> [EXERCISE PROMPT] An exact reproduction of all entries is required.

> [PROVIDED DATA]

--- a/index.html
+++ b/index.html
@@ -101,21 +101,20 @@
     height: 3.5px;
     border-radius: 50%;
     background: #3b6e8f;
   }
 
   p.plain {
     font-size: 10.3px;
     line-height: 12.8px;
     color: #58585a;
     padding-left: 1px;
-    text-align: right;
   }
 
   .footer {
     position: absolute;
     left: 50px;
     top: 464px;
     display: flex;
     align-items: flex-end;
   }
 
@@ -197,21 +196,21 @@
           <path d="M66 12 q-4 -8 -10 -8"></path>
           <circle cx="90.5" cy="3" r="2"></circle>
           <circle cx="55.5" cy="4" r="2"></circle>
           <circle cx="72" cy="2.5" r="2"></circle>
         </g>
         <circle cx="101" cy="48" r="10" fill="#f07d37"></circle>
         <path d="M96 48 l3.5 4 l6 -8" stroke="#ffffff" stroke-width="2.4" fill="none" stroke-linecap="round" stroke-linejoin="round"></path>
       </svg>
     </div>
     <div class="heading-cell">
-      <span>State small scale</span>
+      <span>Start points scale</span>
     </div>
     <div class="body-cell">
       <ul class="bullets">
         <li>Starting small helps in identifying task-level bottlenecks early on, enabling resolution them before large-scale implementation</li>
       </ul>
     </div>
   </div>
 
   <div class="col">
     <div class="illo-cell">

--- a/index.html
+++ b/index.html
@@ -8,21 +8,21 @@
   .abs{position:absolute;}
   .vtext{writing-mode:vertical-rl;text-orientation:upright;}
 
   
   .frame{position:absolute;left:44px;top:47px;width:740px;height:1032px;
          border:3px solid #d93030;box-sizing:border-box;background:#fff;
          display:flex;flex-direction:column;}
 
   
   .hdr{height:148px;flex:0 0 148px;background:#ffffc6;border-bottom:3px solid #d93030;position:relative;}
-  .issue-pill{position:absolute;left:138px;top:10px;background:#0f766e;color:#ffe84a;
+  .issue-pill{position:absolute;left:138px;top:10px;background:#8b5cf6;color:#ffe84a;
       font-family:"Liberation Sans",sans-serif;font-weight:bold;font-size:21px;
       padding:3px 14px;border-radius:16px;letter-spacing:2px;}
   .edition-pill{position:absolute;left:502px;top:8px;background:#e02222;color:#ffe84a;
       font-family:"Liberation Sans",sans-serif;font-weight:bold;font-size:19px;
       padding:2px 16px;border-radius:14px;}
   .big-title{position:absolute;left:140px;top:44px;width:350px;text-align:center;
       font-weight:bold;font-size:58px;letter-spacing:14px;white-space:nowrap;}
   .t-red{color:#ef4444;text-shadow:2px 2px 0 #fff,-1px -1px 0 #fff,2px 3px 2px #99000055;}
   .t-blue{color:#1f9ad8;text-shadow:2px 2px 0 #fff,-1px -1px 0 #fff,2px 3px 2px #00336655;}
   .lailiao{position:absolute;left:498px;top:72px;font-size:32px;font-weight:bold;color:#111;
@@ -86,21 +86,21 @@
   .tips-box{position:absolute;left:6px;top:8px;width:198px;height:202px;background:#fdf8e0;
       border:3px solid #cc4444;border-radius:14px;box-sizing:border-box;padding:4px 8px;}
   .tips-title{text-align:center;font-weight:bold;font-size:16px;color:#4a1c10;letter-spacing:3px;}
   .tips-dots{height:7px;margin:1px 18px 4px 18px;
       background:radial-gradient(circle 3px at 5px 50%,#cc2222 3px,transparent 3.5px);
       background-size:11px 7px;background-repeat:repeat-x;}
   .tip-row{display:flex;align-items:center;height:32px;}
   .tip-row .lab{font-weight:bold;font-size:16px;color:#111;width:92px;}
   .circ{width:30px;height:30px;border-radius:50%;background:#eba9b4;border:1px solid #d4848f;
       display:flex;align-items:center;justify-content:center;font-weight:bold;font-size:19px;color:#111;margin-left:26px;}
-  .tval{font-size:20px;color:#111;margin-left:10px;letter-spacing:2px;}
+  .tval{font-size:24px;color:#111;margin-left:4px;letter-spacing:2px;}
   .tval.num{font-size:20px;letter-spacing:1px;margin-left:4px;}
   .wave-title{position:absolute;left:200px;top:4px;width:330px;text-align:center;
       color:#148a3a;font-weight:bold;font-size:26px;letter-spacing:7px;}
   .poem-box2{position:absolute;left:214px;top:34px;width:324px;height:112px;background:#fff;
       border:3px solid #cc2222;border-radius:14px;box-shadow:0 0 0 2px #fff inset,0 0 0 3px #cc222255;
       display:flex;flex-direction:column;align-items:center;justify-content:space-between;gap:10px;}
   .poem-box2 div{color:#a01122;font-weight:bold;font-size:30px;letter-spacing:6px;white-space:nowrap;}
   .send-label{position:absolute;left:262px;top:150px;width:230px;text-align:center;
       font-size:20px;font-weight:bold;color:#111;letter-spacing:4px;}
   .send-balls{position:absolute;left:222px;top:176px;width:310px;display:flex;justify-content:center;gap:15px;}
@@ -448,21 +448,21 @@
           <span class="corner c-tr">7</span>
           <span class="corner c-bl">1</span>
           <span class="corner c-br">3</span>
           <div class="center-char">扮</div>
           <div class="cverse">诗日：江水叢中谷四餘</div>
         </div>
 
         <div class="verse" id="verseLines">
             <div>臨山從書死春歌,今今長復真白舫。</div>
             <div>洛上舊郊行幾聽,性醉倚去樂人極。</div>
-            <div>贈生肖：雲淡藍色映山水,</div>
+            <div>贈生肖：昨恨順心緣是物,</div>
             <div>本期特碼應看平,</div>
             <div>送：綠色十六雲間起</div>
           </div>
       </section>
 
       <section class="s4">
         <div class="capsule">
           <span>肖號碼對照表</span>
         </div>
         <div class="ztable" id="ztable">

> [ANSWER SECTION]
--- a/index.html
+++ b/index.html
@@ -101,21 +101,20 @@
     height: 3.5px;
     border-radius: 50%;
     background: #3b6e8f;
   }
 
   p.plain {
     font-size: 10.3px;
     line-height: 12.8px;
     color: #58585a;
     padding-left: 1px;
-    text-align: right;
   }
 
   .footer {
     position: absolute;
     left: 50px;
     top: 464px;
     display: flex;
     align-items: flex-end;
   }
 
@@ -197,21 +196,21 @@
           <path d="M66 12 q-4 -8 -10 -8"></path>
           <circle cx="90.5" cy="3" r="2"></circle>
           <circle cx="55.5" cy="4" r="2"></circle>
           <circle cx="72" cy="2.5" r="2"></circle>
         </g>
         <circle cx="101" cy="48" r="10" fill="#f07d37"></circle>
         <path d="M96 48 l3.5 4 l6 -8" stroke="#ffffff" stroke-width="2.4" fill="none" stroke-linecap="round" stroke-linejoin="round"></path>
       </svg>
     </div>
     <div class="heading-cell">
-      <span>State small scale</span>
+      <span>Start points scale</span>
     </div>
     <div class="body-cell">
       <ul class="bullets">
         <li>Starting small helps in identifying task-level bottlenecks early on, enabling resolution them before large-scale implementation</li>
       </ul>
     </div>
   </div>
 
   <div class="col">
     <div class="illo-cell">

--- a/index.html
+++ b/index.html
@@ -8,21 +8,21 @@
   .abs{position:absolute;}
   .vtext{writing-mode:vertical-rl;text-orientation:upright;}
 
   
   .frame{position:absolute;left:44px;top:47px;width:740px;height:1032px;
          border:3px solid #d93030;box-sizing:border-box;background:#fff;
          display:flex;flex-direction:column;}
 
   
   .hdr{height:148px;flex:0 0 148px;background:#ffffc6;border-bottom:3px solid #d93030;position:relative;}
-  .issue-pill{position:absolute;left:138px;top:10px;background:#0f766e;color:#ffe84a;
+  .issue-pill{position:absolute;left:138px;top:10px;background:#8b5cf6;color:#ffe84a;
       font-family:"Liberation Sans",sans-serif;font-weight:bold;font-size:21px;
       padding:3px 14px;border-radius:16px;letter-spacing:2px;}
   .edition-pill{position:absolute;left:502px;top:8px;background:#e02222;color:#ffe84a;
       font-family:"Liberation Sans",sans-serif;font-weight:bold;font-size:19px;
       padding:2px 16px;border-radius:14px;}
   .big-title{position:absolute;left:140px;top:44px;width:350px;text-align:center;
       font-weight:bold;font-size:58px;letter-spacing:14px;white-space:nowrap;}
   .t-red{color:#ef4444;text-shadow:2px 2px 0 #fff,-1px -1px 0 #fff,2px 3px 2px #99000055;}
   .t-blue{color:#1f9ad8;text-shadow:2px 2px 0 #fff,-1px -1px 0 #fff,2px 3px 2px #00336655;}
   .lailiao{position:absolute;left:498px;top:72px;font-size:32px;font-weight:bold;color:#111;
@@ -86,21 +86,21 @@
   .tips-box{position:absolute;left:6px;top:8px;width:198px;height:202px;background:#fdf8e0;
       border:3px solid #cc4444;border-radius:14px;box-sizing:border-box;padding:4px 8px;}
   .tips-title{text-align:center;font-weight:bold;font-size:16px;color:#4a1c10;letter-spacing:3px;}
   .tips-dots{height:7px;margin:1px 18px 4px 18px;
       background:radial-gradient(circle 3px at 5px 50%,#cc2222 3px,transparent 3.5px);
       background-size:11px 7px;background-repeat:repeat-x;}
   .tip-row{display:flex;align-items:center;height:32px;}
   .tip-row .lab{font-weight:bold;font-size:16px;color:#111;width:92px;}
   .circ{width:30px;height:30px;border-radius:50%;background:#eba9b4;border:1px solid #d4848f;
       display:flex;align-items:center;justify-content:center;font-weight:bold;font-size:19px;color:#111;margin-left:26px;}
-  .tval{font-size:20px;color:#111;margin-left:10px;letter-spacing:2px;}
+  .tval{font-size:24px;color:#111;margin-left:4px;letter-spacing:2px;}
   .tval.num{font-size:20px;letter-spacing:1px;margin-left:4px;}
   .wave-title{position:absolute;left:200px;top:4px;width:330px;text-align:center;
       color:#148a3a;font-weight:bold;font-size:26px;letter-spacing:7px;}
   .poem-box2{position:absolute;left:214px;top:34px;width:324px;height:112px;background:#fff;
       border:3px solid #cc2222;border-radius:14px;box-shadow:0 0 0 2px #fff inset,0 0 0 3px #cc222255;
       display:flex;flex-direction:column;align-items:center;justify-content:space-between;gap:10px;}
   .poem-box2 div{color:#a01122;font-weight:bold;font-size:30px;letter-spacing:6px;white-space:nowrap;}
   .send-label{position:absolute;left:262px;top:150px;width:230px;text-align:center;
       font-size:20px;font-weight:bold;color:#111;letter-spacing:4px;}
   .send-balls{position:absolute;left:222px;top:176px;width:310px;display:flex;justify-content:center;gap:15px;}
@@ -448,21 +448,21 @@
           <span class="corner c-tr">7</span>
           <span class="corner c-bl">1</span>
           <span class="corner c-br">3</span>
           <div class="center-char">扮</div>
           <div class="cverse">诗日：江水叢中谷四餘</div>
         </div>
 
         <div class="verse" id="verseLines">
             <div>臨山從書死春歌,今今長復真白舫。</div>
             <div>洛上舊郊行幾聽,性醉倚去樂人極。</div>
-            <div>贈生肖：雲淡藍色映山水,</div>
+            <div>贈生肖：昨恨順心緣是物,</div>
             <div>本期特碼應看平,</div>
             <div>送：綠色十六雲間起</div>
           </div>
       </section>
 
       <section class="s4">
         <div class="capsule">
           <span>肖號碼對照表</span>
         </div>
         <div class="ztable" id="ztable">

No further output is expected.